Your copy should match the entries below exactly, apart from the images.
▬▬▬
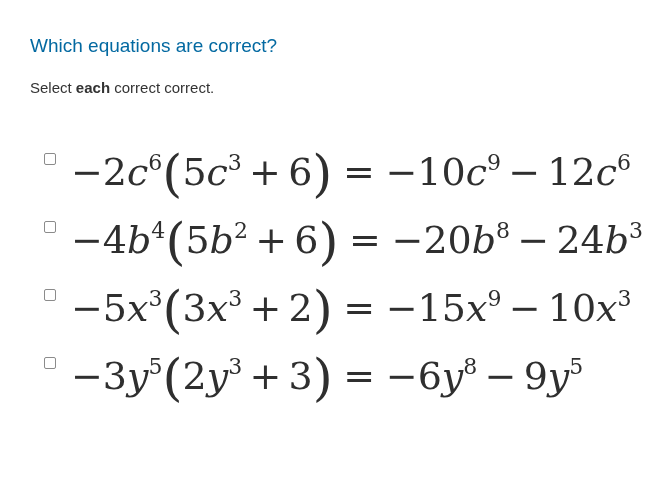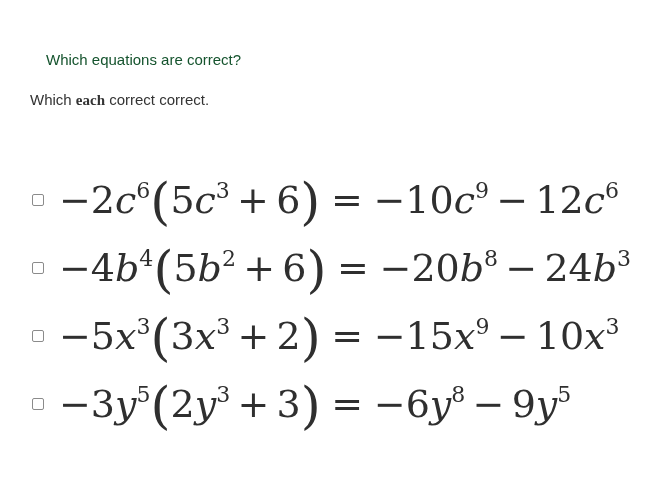--- a/index.html
+++ b/index.html
@@ -16,10 +16,10 @@
     padding: 36px 0 0 30px;
   }
   .question-title {
-    font-size: 15px;
+    font-size: 19px;
     line-height: 1;
-    color: #14532d;
-    margin: 16px;
+    color: #0369a1;
+    margin: 0;
   }
   .question-instruction {
     font-size: 15px;

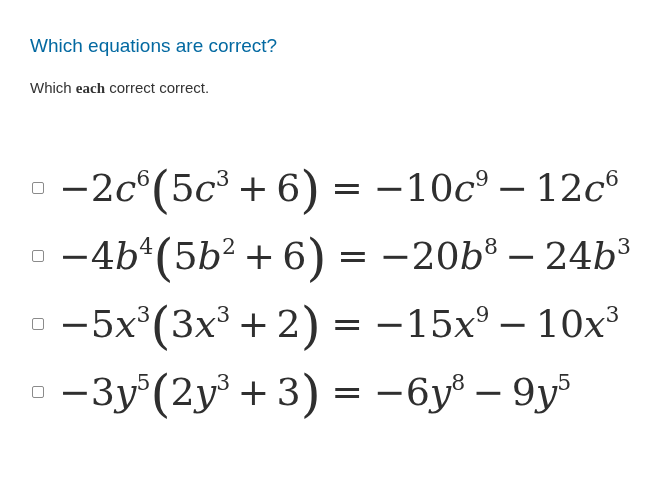--- a/index.html
+++ b/index.html
@@ -76,7 +76,7 @@
 <div class="question-header">
   <div class="question-title">Which equations are correct?</div>
   <div class="question-instruction">
-    <span>Which </span><span class="bold">each</span><span> correct correct.</span>
+    <span>Select </span><span class="bold">each</span><span> correct correct.</span>
   </div>
 </div>
 

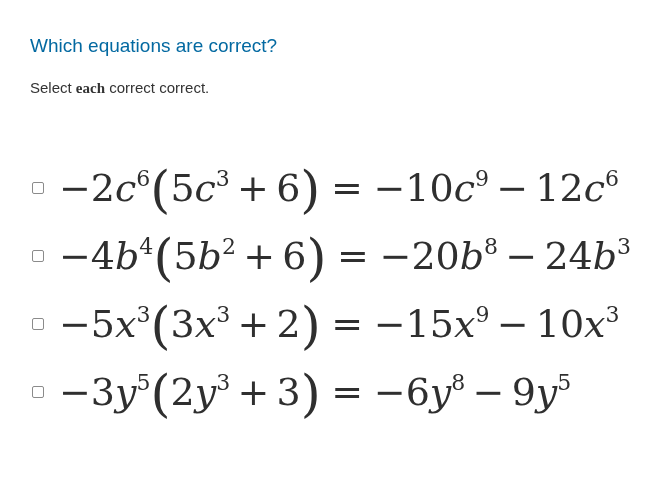--- a/index.html
+++ b/index.html
@@ -27,7 +27,7 @@
     color: #333333;
     margin-top: 25px;
   }
-  .question-instruction .bold { font-weight: bold; font-family: Liberation Serif, serif; }
+  .question-instruction .bold { font-weight: bold; }
   .options {
     margin-top: 58px;
   }

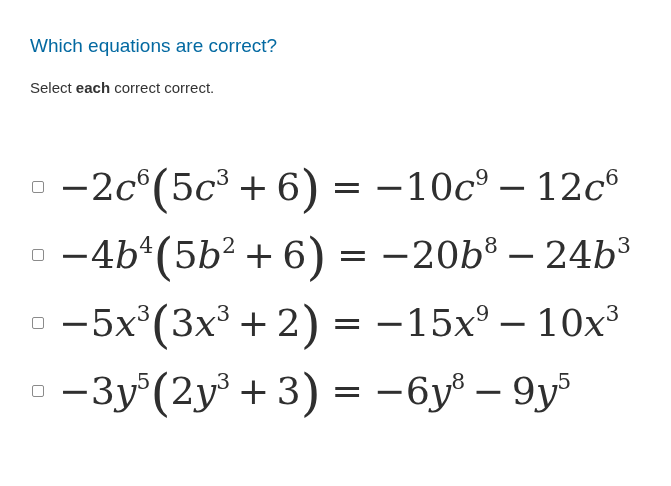--- a/index.html
+++ b/index.html
@@ -33,9 +33,10 @@
   }
   .option-row {
     display: flex;
-    align-items: center;
+    align-items: flex-start;
     height: 68px;
     padding-left: 32px;
+    margin-left: 12px;
   }
   .checkbox {
     width: 12px;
▬▬▬
ANSWER FOR THIS EXERCISE =>
--- a/index.html
+++ b/index.html
@@ -16,10 +16,10 @@
     padding: 36px 0 0 30px;
   }
   .question-title {
-    font-size: 15px;
+    font-size: 19px;
     line-height: 1;
-    color: #14532d;
-    margin: 16px;
+    color: #0369a1;
+    margin: 0;
   }
   .question-instruction {
     font-size: 15px;

--- a/index.html
+++ b/index.html
@@ -76,7 +76,7 @@
 <div class="question-header">
   <div class="question-title">Which equations are correct?</div>
   <div class="question-instruction">
-    <span>Which </span><span class="bold">each</span><span> correct correct.</span>
+    <span>Select </span><span class="bold">each</span><span> correct correct.</span>
   </div>
 </div>
 

--- a/index.html
+++ b/index.html
@@ -27,7 +27,7 @@
     color: #333333;
     margin-top: 25px;
   }
-  .question-instruction .bold { font-weight: bold; font-family: Liberation Serif, serif; }
+  .question-instruction .bold { font-weight: bold; }
   .options {
     margin-top: 58px;
   }

--- a/index.html
+++ b/index.html
@@ -33,9 +33,10 @@
   }
   .option-row {
     display: flex;
-    align-items: center;
+    align-items: flex-start;
     height: 68px;
     padding-left: 32px;
+    margin-left: 12px;
   }
   .checkbox {
     width: 12px;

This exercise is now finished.